Lawmakers Weigh in on Brown's State of the State

Senate Republican Leader Bob Huff, R-Diamond Bar, and Assemblyman Roger Hernandez, D-West Covina, laud governor's "optimism."

Gov. Brown’s State of the State address today earned high marks in general from state lawmakers.

Brown’s annual speech touched on a variety of topics from education to jobs to environmental regulations.

In an address many are calling optimistic and upbeat, Brown called for no new increases to college tuition.  He also emphasized the importance of local school board control for kindergarten-through-12th-grade education.

The governor also urged the state Legislature to support his push to cut categorical programs and support his Local Control Funding Formula, which would shift supplemental money to districts with higher rates of poverty or English language learners.

“This formula recognizes the fact that a child in a family making $20,000 a year or speaking a language different from English or living in a foster home requires more help,” he said. “Equal treatment for children in unequal situations is not justice.”

On jobs, he called for changes in economic programs such as the Enterprise Zone Program and the Jobs Hiring Credit. He also suggested changes to regulations.

“We also need to rethink and streamline our regulatory procedures, particularly the California Environmental Quality Act,” he said.  “Our approach needs to be based more on consistent standards that provide greater certainty and cut needless delays.”

Brown spoke of the state’s strong ties to China and plans to further boost that this year.

“In April, I will lead a trade and investment mission to China with help from the Bay Area Council and officially open California’s new trade and investment office in Shanghai,” he said.

Senate Republican Leader Bob Huff, R-Diamond Bar, lauded the governor’s speech overall and made some suggestions for remedies to California’s education and job woes, among others.

“We share the Governor’s optimism and celebration of California’s entrepreneurial spirit, business community and educators,” Huff said in a statement. “We are encouraged by the Governor’s acknowledgement that we need to pay down debt, develop a rainy day fund, and avoid saddling our college students with more tuition increases."

He said the governor did not give any “substantive proposals” for how to create jobs or aid the state’s working class.  

Senate Republicans are calling on the passage of the following bills:  

  • Passage of legislation (SB 58 and AB 67) by Senator Anthony Cannella (R-Ceres) and Assemblyman Jeff Gorell (R-Camarillo) that honors the commitment made to all Californians by the Governor to ensure that monies from Proposition 30 would go to students and put a freeze on tuition, while the Proposition 30 tax increase is in effect. 
  • Passage of legislation proposed last year by Senator Michael Rubio (D-Shafter) relative to much needed reforms of the California Environmental Quality Act (CEQA). 
  • A clear commitment to place ACA 4 on the next statewide ballot in order to provide for a rainy day fund.

Assemblyman Roger Hernandez, D-West Covina), also weighed in on the governor’s speech.

Hernandez, whose district includes the City of Industry, serves as the chair of the Committee of Labor and Employment.

“I share in Governor Brown's optimism and terrific potential to
continue California's recovery,” he said in a statement. “I commend his leadership and dedication in continuing to address the State's concerns relating to Water infrastructure, the High Speed rail and the need for California to continue to be a leader and innovator for Environmental Protections
and Green Jobs creation.”

Dr.
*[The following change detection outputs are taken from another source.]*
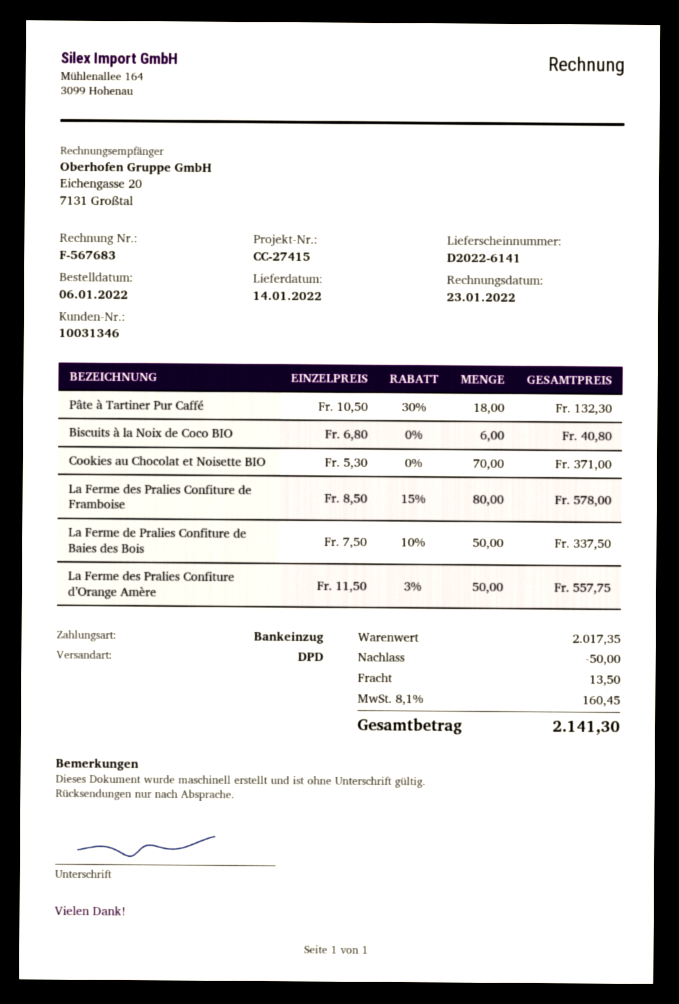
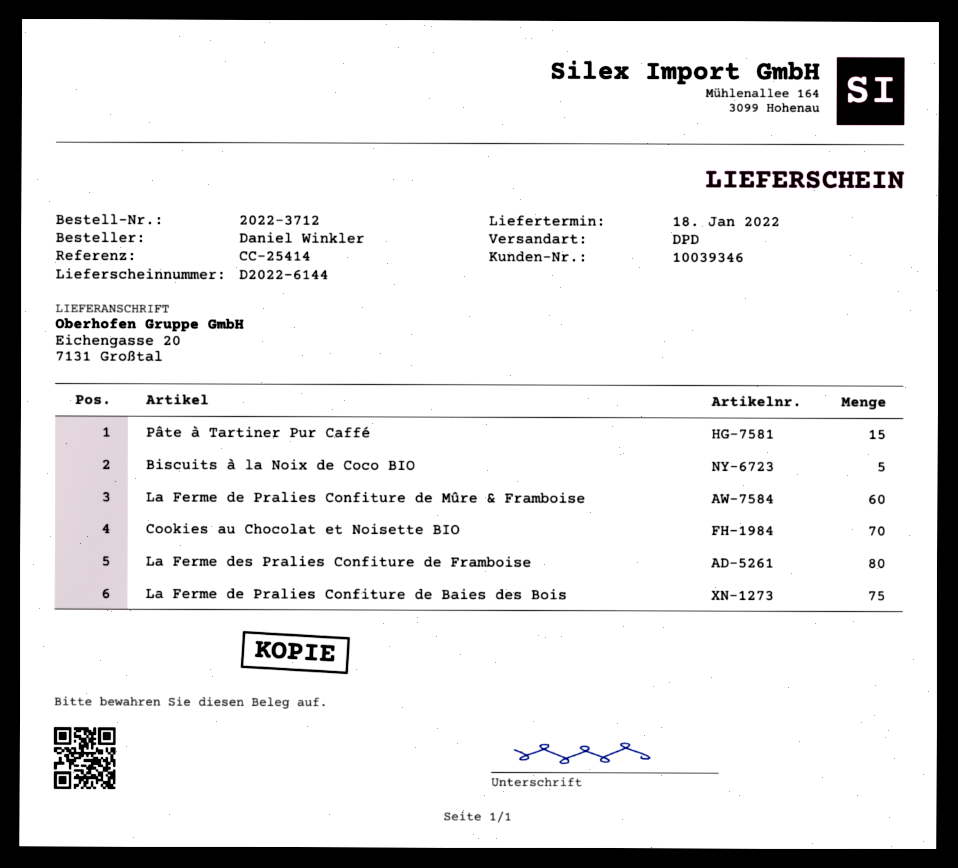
delivery note number: D2022-6141 -> D2022-6144
delivery date: 2022-01-14 -> 2022-01-18
customer number: 10031346 -> 10039346
reference: CC-27415 -> CC-25414
Pâte à Tartiner Pur Caffé: 18 -> 15
Biscuits à la Noix de Coco BIO: 6 -> 5
La Ferme de Pralies Confiture de Baies des Bois: 50 -> 75
La Ferme des Pralies Confiture d’Orange Amère: 50 -> none
La Ferme de Pralies Confiture de Mûre & Framboise: none -> 60

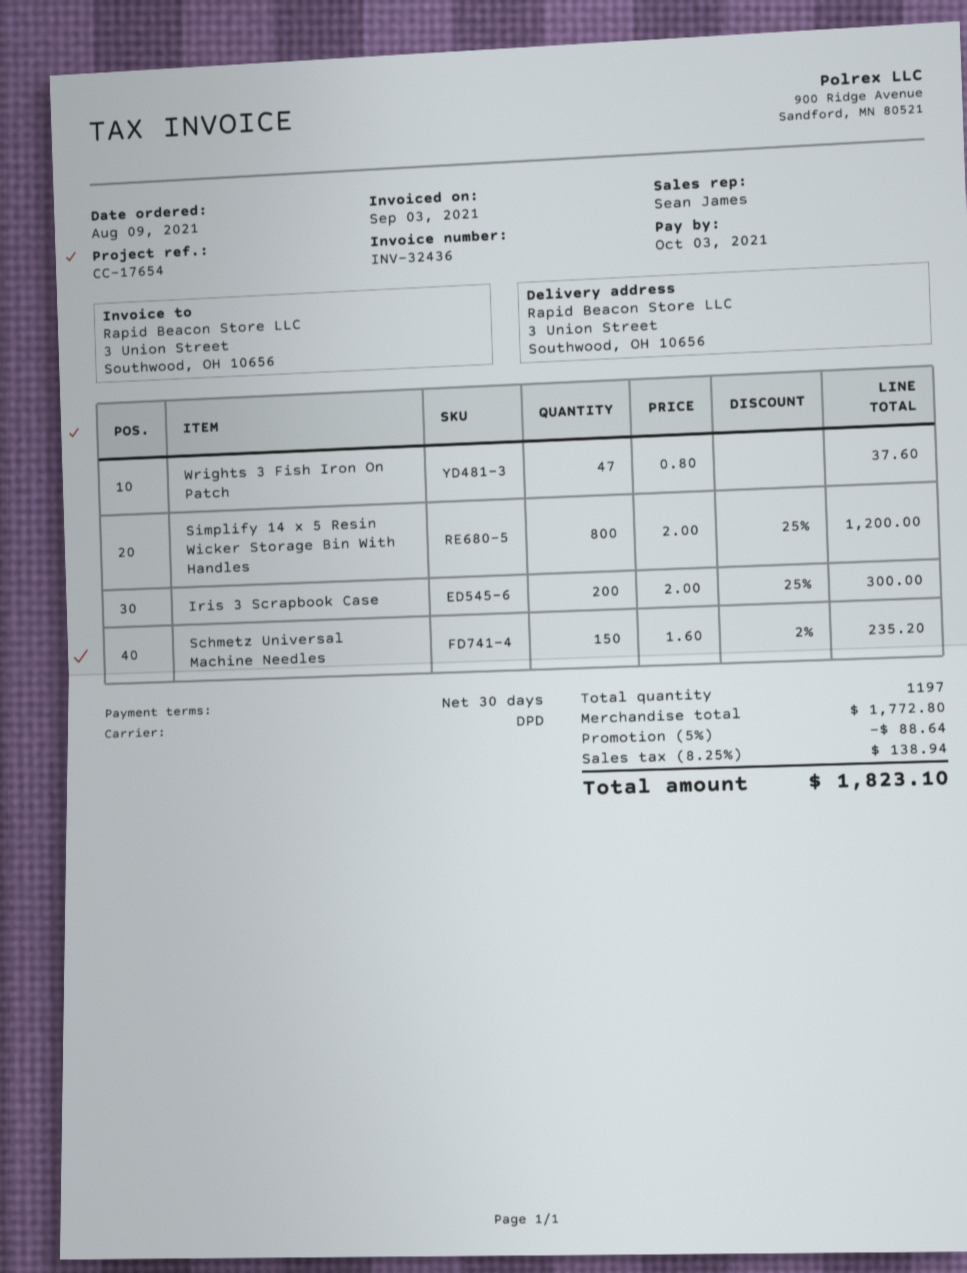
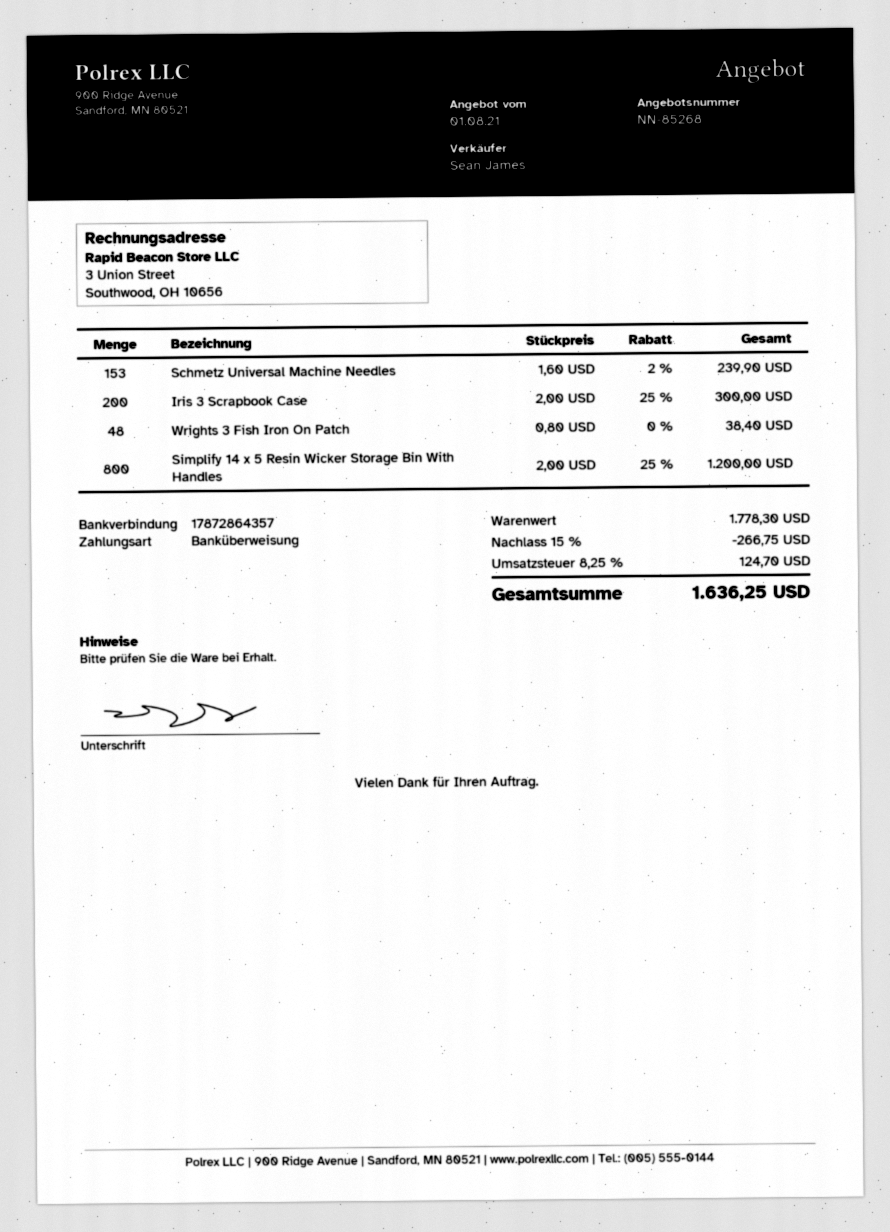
Wrights 3 Fish Iron On Patch: 47 x 0.80 = 37.60 -> 48 x 0.80 = 38.40
Schmetz Universal Machine Needles: 150 x 1.60 - 2% = 235.20 -> 153 x 1.60 - 2% = 239.90
subtotal: 1772.80 -> 1778.30
discount: 5% = 88.64 -> 15% = 266.75
tax: 8.25% = 138.94 -> 8.25% = 124.70
total: 1823.10 -> 1636.25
James Swartz January 25, 2013 at 10:51 AM
when bob huff agrees with jerry brown then things are finally looking better here. moonbeam has grown up at long last and may our state be the better for it. if both parties can agree more perhaps california can become a model for the gridlock in washington and we can make progress both locally and nationally. or would that be wishing for too much too soon?